We also ran the 3DMark CPU test on the Turbo profile.

Finally, we ran our combined CPU+GPU stress tests on this notebook. 3DMark stress runs the same test for 20 times in a loop and looks for performance variation and degradation over time.

This review unit passed the test with the laptop placed on a raiser stand, but failed it (by a very small margin, at least) with the laptop flat on the desk, and once more that’s because the cooling is somewhat limited in this case. We’ll further discuss this in the Gaming section below.
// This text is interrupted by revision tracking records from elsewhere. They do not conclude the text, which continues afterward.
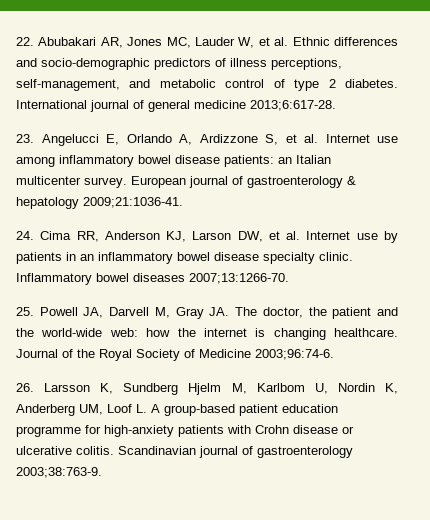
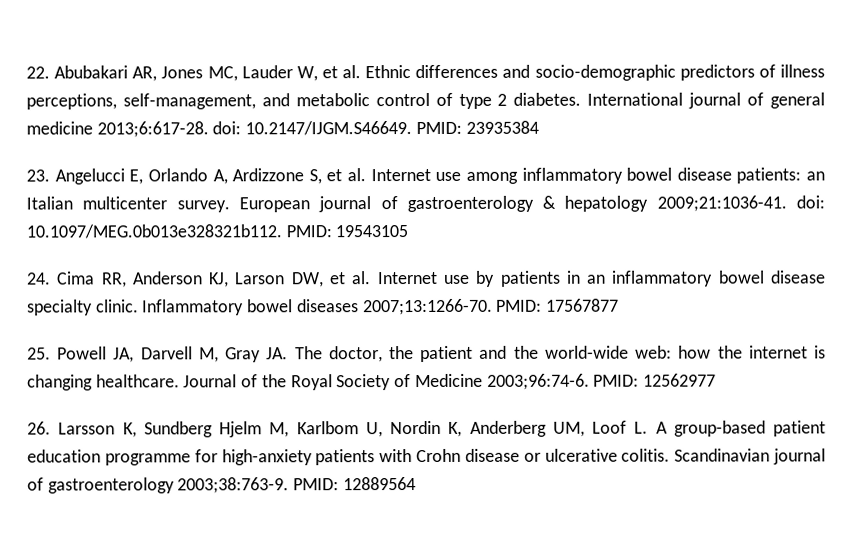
- International journal of general medicine 2013;6:617-28.
+ International journal of general medicine 2013;6:617-28. doi: 10.2147/IJGM.S46649. PMID: 23935384
- European journal of gastroenterology & hepatology 2009;21:1036-41.
+ European journal of gastroenterology & hepatology 2009;21:1036-41. doi: 10.1097/MEG.0b013e328321b112. PMID: 19543105
+ PMID: 17567877
+ PMID: 12562977
+ PMID: 12889564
Next, we ran the entire suite of tests and benchmarks, on the Turbo profile with the GPU set on the Standard mode (MUX on Advanced Optimus), and with the screen set at the native QHD+ resolution. The CPU runs on stock voltage for these tests.

Here’s what we got:

  • 3DMark 13 – CPU profile: max – 8781, 16 – 8027, 8 – 6270, 4 – 3831, 2 – 2046, 1 – 1042;
  • 3DMark 13 – Fire Strike (DX11): 32701 (Graphics – 41460, Physics – 29939, Combined – 13369);
  • 3DMark 13 – Port Royal (RTX): 10979;
  • 3DMark 13 – Time Spy (DX12): 16217 (Graphics – 17134, CPU – 13447);
  • 3DMark 13 – Speed Way (DX12 Ultimate): 4551;
  • Uniengine Superposition – 1080p Extreme: 10618;
  • Uniengine Superposition – 1080p Medium: 26428;
  • PCMark 10: 7510 (Essentials – 10419, Productivity – 9617, Digital Content Creation – 11472);
  • GeekBench 6.2.2: Multi-core: 14460, Single-Core: 2556;
  • CineBench R15 (best run): CPU 3090 cb, CPU Single Core 274 cb;
  • CineBench R20 (best run): CPU 7791 cb, CPU Single Core 732 cb;
  • CineBench R23: CPU 20504 cb (best single run), CPU 19227 cb (10 min run), CPU Single Core 1905 cb;
  • CineBench 2024: GPU 19268 pts, CPU 1122 pts (best single run), CPU 1078 pts (10 min run), CPU Single Core 111 pts;
  • x265 HD Benchmark 64-bit: 22.07 s.

And here are some workstation benchmarks, on the same Performance profile:

  • Blender 3.4.1 – BMW scene – CPU Compute: 2m 00s;
  • Blender 3.4.1 – BMW scene – GPU Compute: 11.50s (CUDA), 6.06 (Optix);
  • Blender 3.4.1 – Classroom scene – CPU Compute: 4m 56s;
  • Blender 3.4.1 – Classroom scene – GPU Compute: 21.11s (CUDA), 11.53s (Optix);
  • Blender 3.6.5 – BMW scene – CPU Compute: 2m 02s;
  • Blender 3.6.5 – BMW scene – GPU Compute: 11.14s (CUDA), 7.15 (Optix);
  • Blender 3.6.6 – Classroom scene – CPU Compute: 4m 59s;
  • Blender 3.6.5 – Classroom scene – GPU Compute: 20.74s (CUDA), 11.31s (Optix);
  • PugetBench – DaVinci Resolve: 1397 points;
  • PugetBench – Adobe After Effects: tbu;
  • PugetBench – Adobe Photoshop: tbu;
  • PugetBench – Adobe Premiere: tbu;
  • SPECviewperf 2020 – 3DSMax: 171.63;
  • SPECviewperf 2020 – Catia: 85.01;
  • SPECviewperf 2020 – Creo: 97.51;
  • SPECviewperf 2020 – Energy: 58.52;
  • SPECviewperf 2020 – Maya: 448.38;
  • SPECviewperf 2020 – Medical: 46.11;
  • SPECviewperf 2020 – SNX: 28.16;
  • SPECviewperf 2020 – SW: 363.55.
  • V-Ray Benchmark: 13739 – CPU, 2152 – CUDA, 3057 – RTX.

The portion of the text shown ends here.